*WORK TO BE COMPLETED*
With the pictures omitted, print exactly the lines below, from the one containing "2007-01: 65.89 -> 69.63" through the one containing "2023-08-15 16:44: none -> 9", and nothing else.
____ DATASET
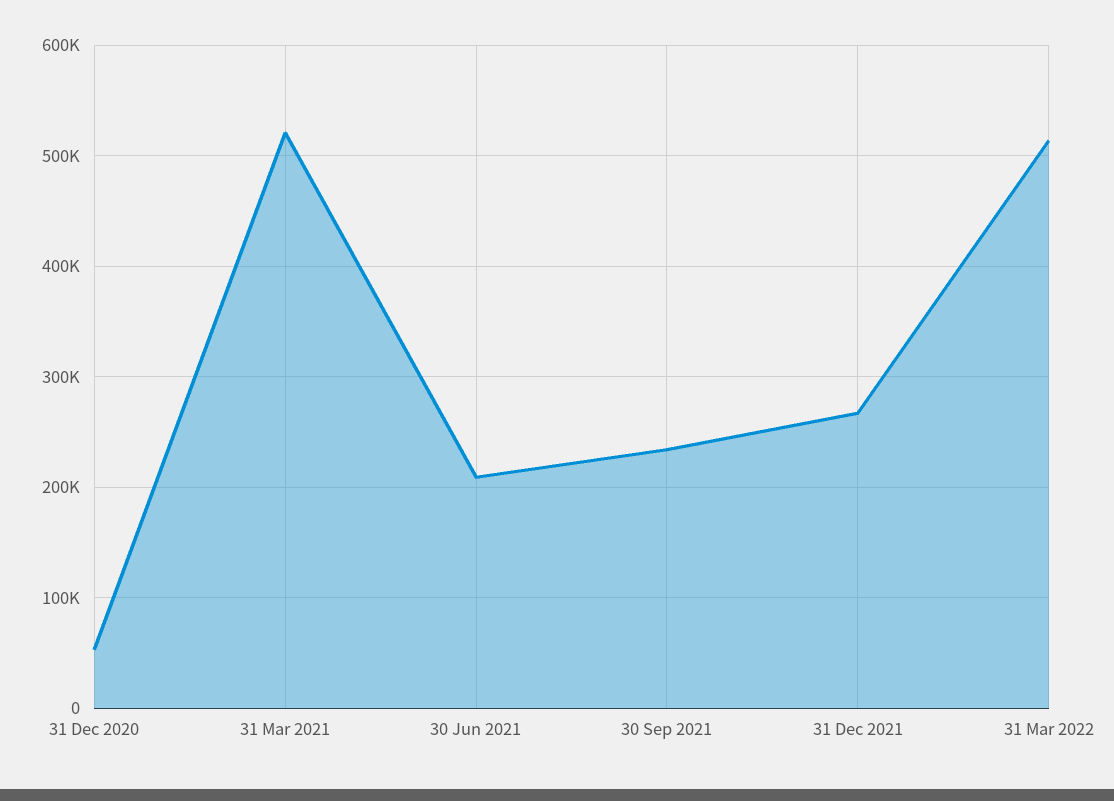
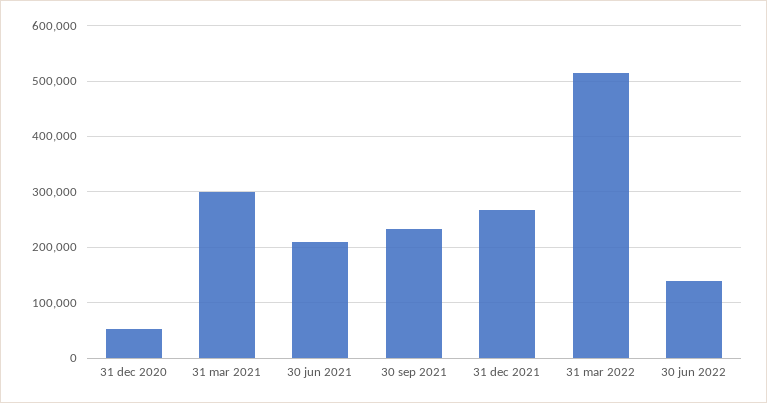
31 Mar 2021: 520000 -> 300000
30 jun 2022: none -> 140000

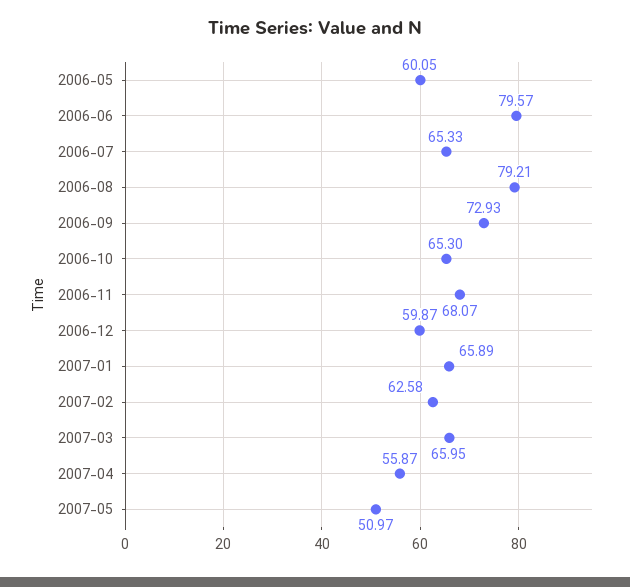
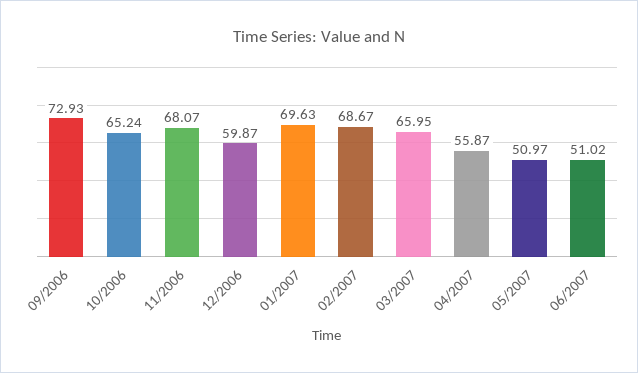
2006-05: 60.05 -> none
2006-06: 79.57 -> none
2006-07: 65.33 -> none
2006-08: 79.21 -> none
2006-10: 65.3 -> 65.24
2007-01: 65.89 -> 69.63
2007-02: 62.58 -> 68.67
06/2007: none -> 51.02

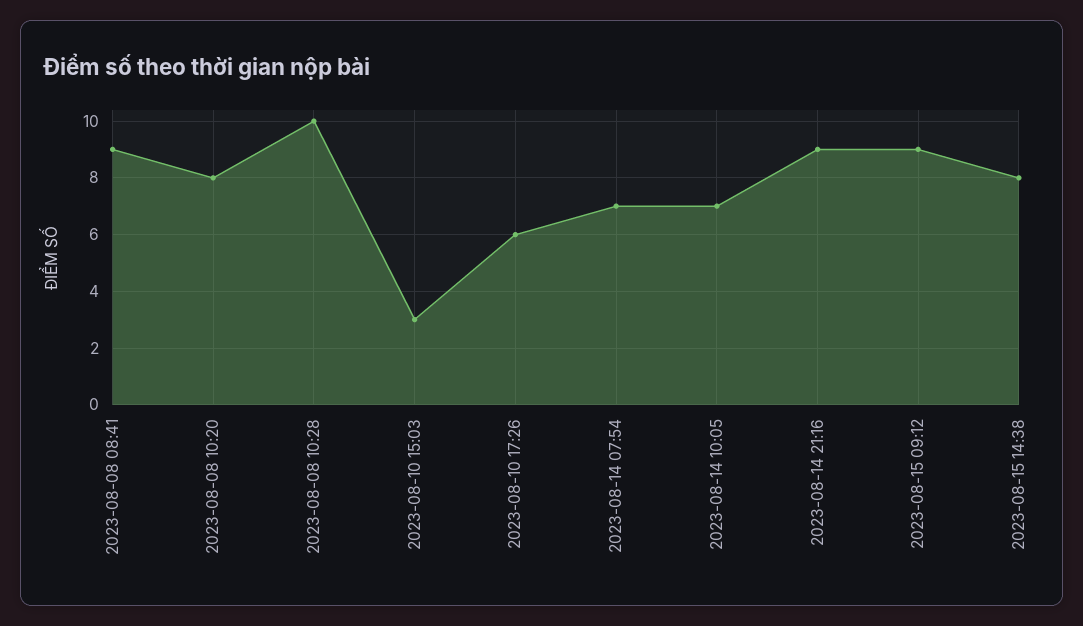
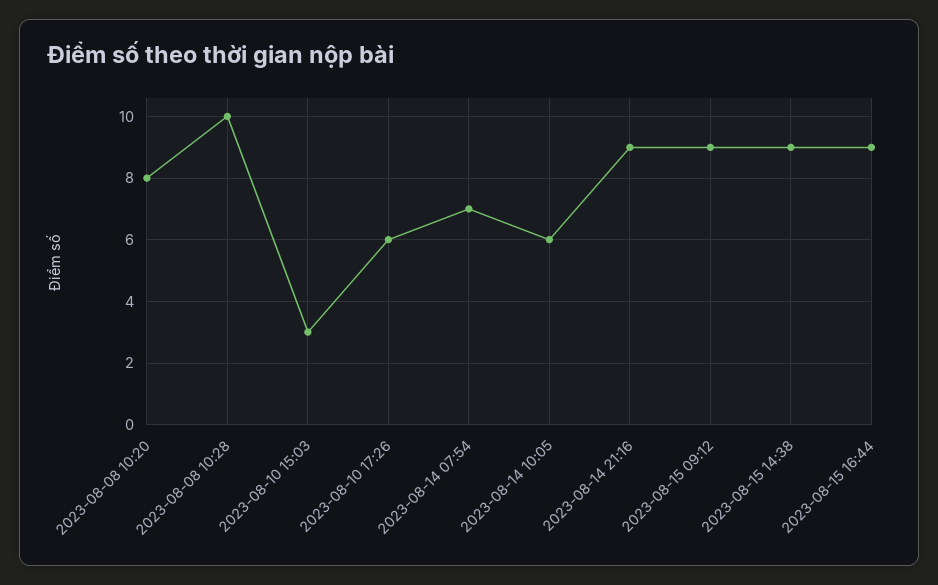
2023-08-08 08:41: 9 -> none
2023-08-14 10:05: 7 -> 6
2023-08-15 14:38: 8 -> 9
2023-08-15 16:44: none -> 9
________
____ DATASET
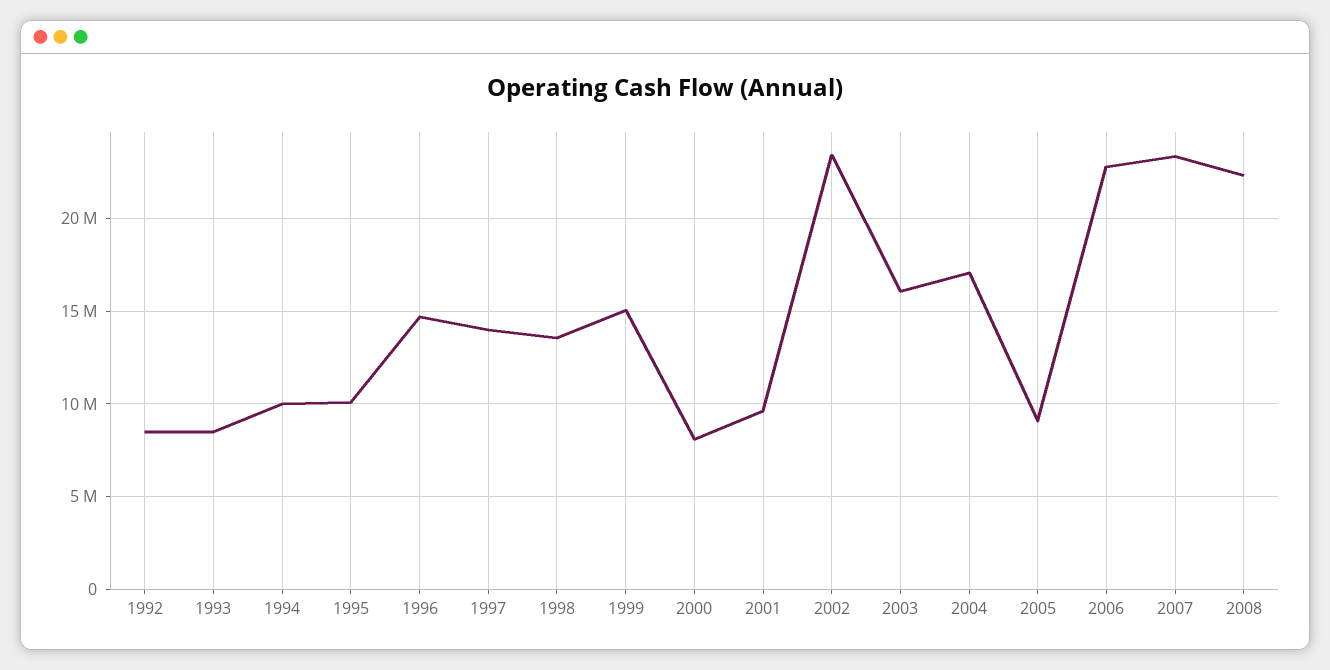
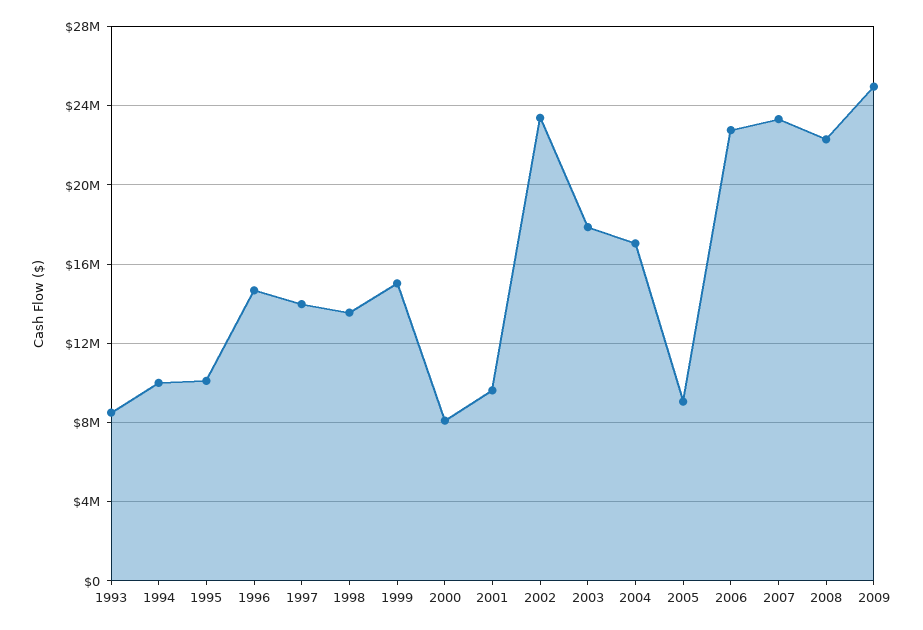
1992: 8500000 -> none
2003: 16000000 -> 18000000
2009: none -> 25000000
________
____ DATASET
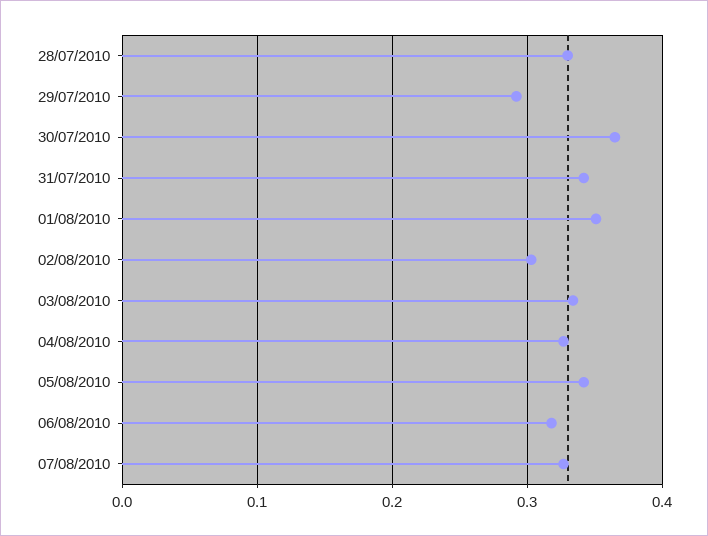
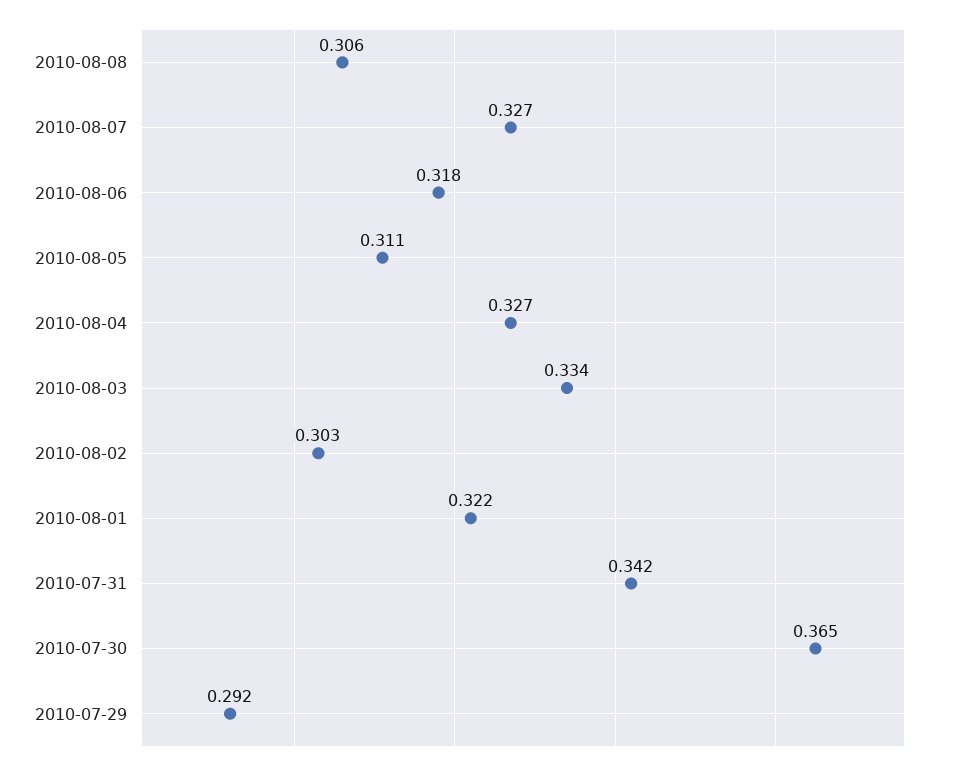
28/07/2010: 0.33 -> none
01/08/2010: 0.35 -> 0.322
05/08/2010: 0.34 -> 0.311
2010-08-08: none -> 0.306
________
*RESULT*
2007-01: 65.89 -> 69.63
2007-02: 62.58 -> 68.67
06/2007: none -> 51.02

2023-08-08 08:41: 9 -> none
2023-08-14 10:05: 7 -> 6
2023-08-15 14:38: 8 -> 9
2023-08-15 16:44: none -> 9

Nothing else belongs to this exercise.